A Warhammer 40,000 live-action television series is in the works
The show is based on the novels about Inquisitor Gregor Eisenhorn, who also starred in a very bad videogame.
The Witcher isn't the only grim fantasy melodrama that's making the move from videogames to television. Games Workshop announced today that it's teaming up with Frank Spotnitz's Big Light Productions to make a live-action series based on the Warhammer 40,000 universe, called Eisenhorn. You might not know Spotnitz by name, but he created Amazon's TV adaptation of The Man in the High Castle.
The show promises a blend of fantasy, sci-fi, and crime drama as it follows Inquisitor Gregor Eisenhorn and his team of investigators, who work to uncover the schemes of "aliens, heretics, and daemons" who seek to destroy the teetering Imperium of Mankind.
"Gregor Eisenhorn is a relentless force in the dark future of the Warhammer universe: A destroyer of daemons and a purger of heretics, implacable, powerful and dedicated," Dan Abnett, author of the novels on which the series will be based, said.

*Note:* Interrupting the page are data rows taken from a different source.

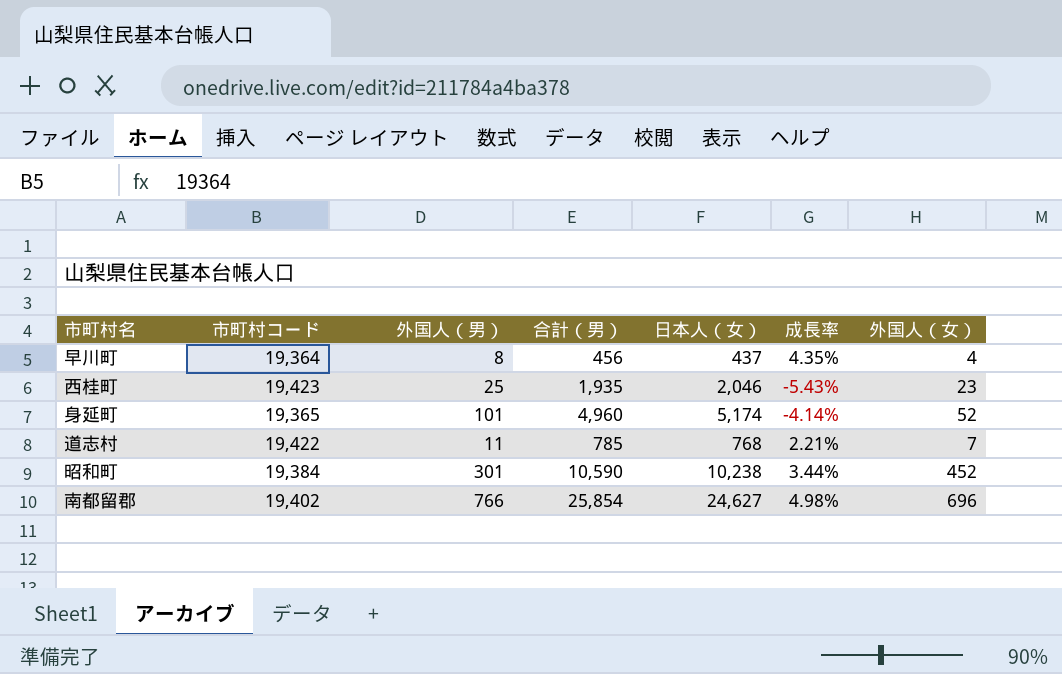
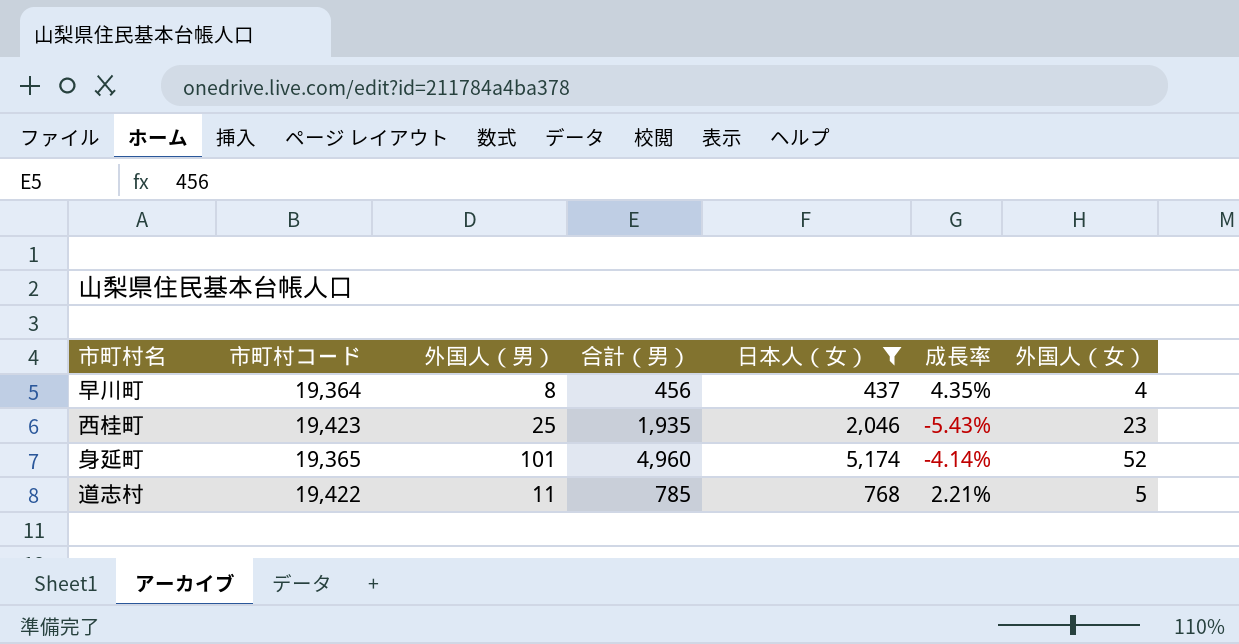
filter: none -> 日本人（女） <= 5,174
道志村 | 外国人（女）: 7 -> 5

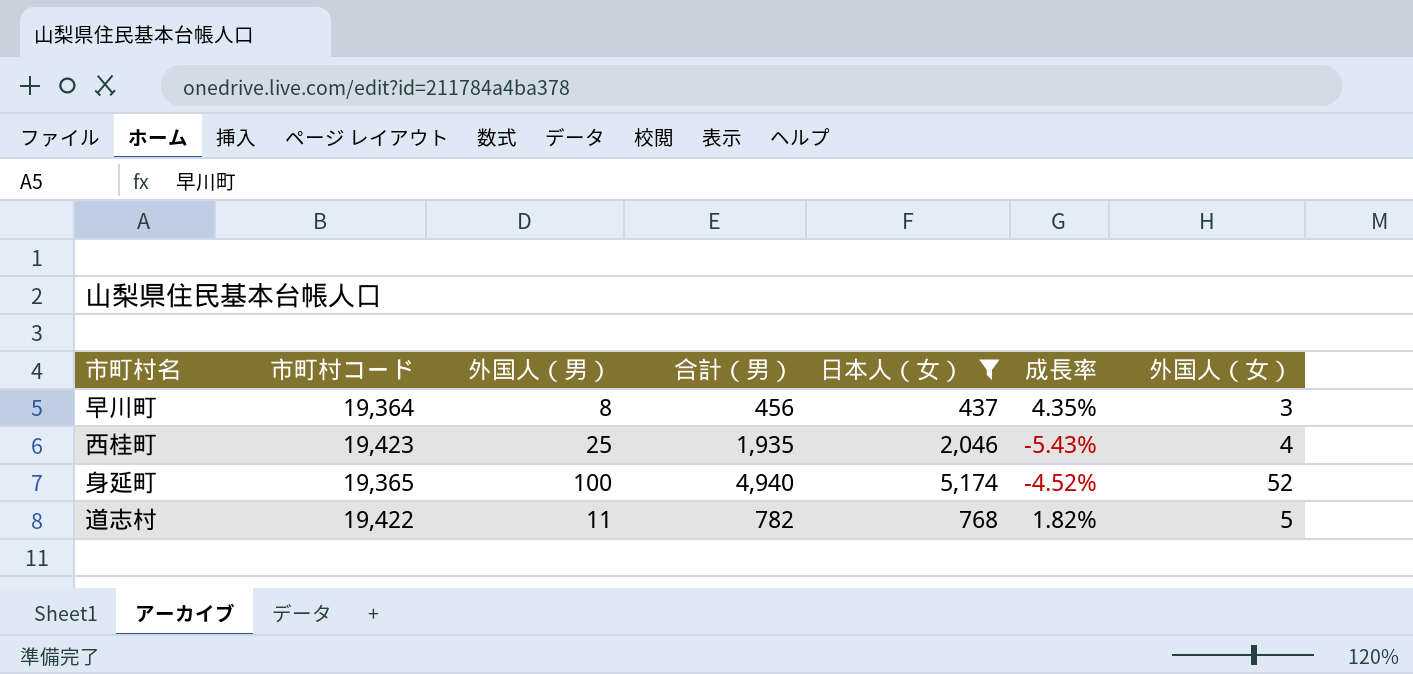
早川町 | 外国人（女）: 4 -> 3
西桂町 | 外国人（女）: 23 -> 4
身延町 | 外国人（男）: 101 -> 100
身延町 | 合計（男）: 4,960 -> 4,940
身延町 | 成長率: -4.14% -> -4.52%
道志村 | 合計（男）: 785 -> 782
道志村 | 成長率: 2.21% -> 1.82%

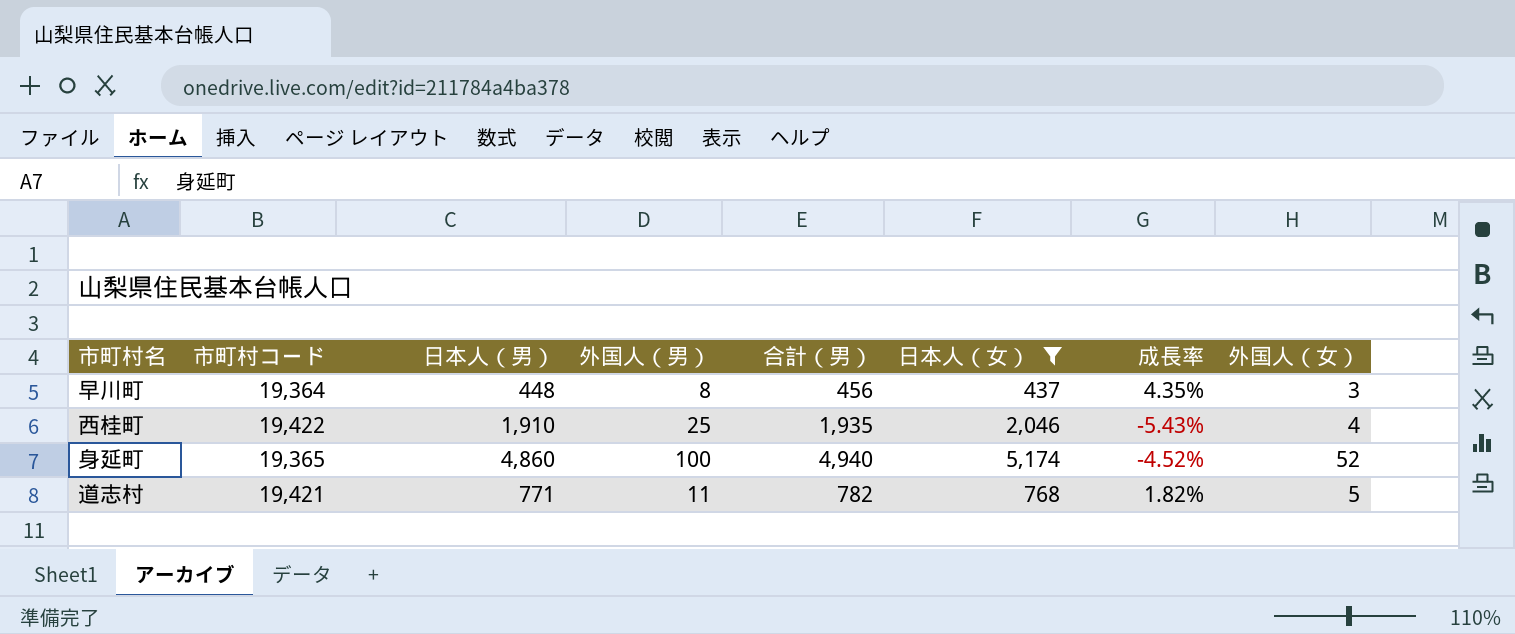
column 日本人（男） | position: none -> 3
西桂町 | 市町村コード: 19,423 -> 19,422
道志村 | 市町村コード: 19,422 -> 19,421

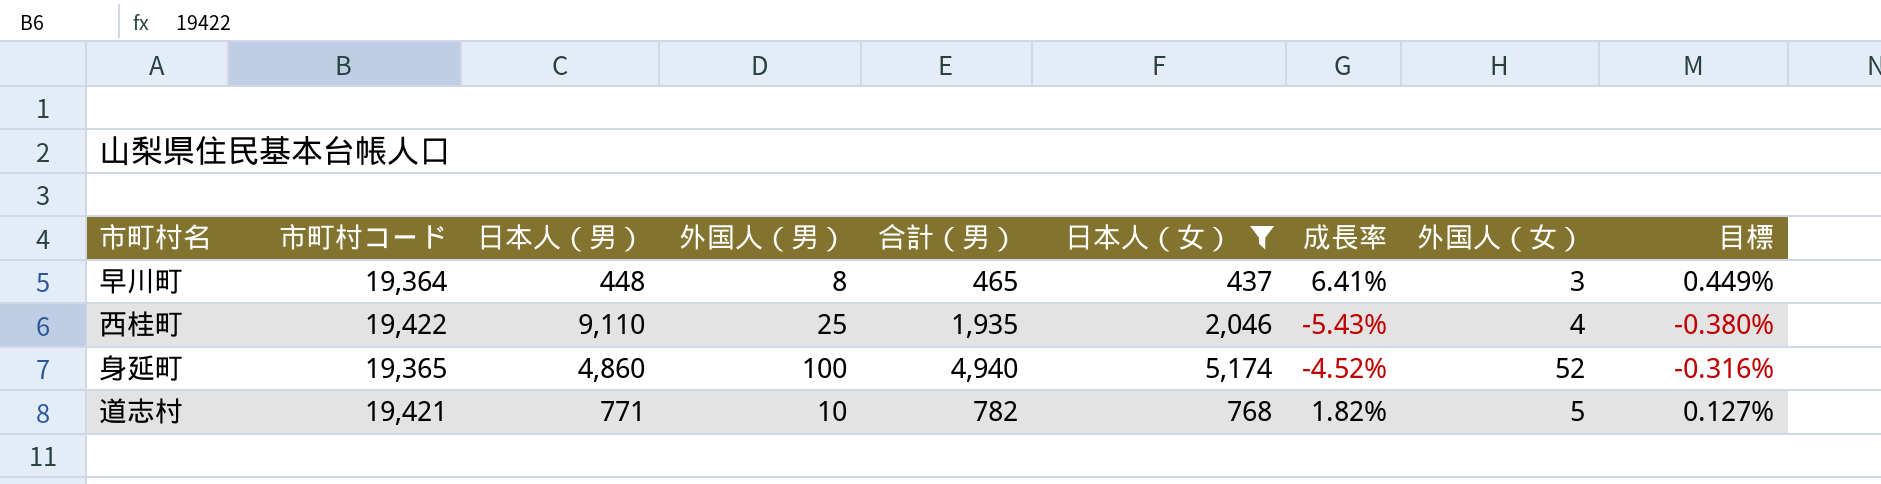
column 目標 | formula: none -> [成長率] * 0.07
早川町 | 合計（男）: 456 -> 465
早川町 | 成長率: 4.35% -> 6.41%
西桂町 | 日本人（男）: 1,910 -> 9,110
道志村 | 外国人（男）: 11 -> 10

"But the appeal to me, from the moment I started writing him, was his complexity. He is not the simple, ruthless hero he appears to be. His battle with the Warp leads him into dark places and forces him to question his duty, his understanding of the Imperium, and his own identity. With Eisenhorn, it’s not just the adventures, and they are certainly vivid: it’s the journey he takes to the very limits of what he is and what it means to be loyal."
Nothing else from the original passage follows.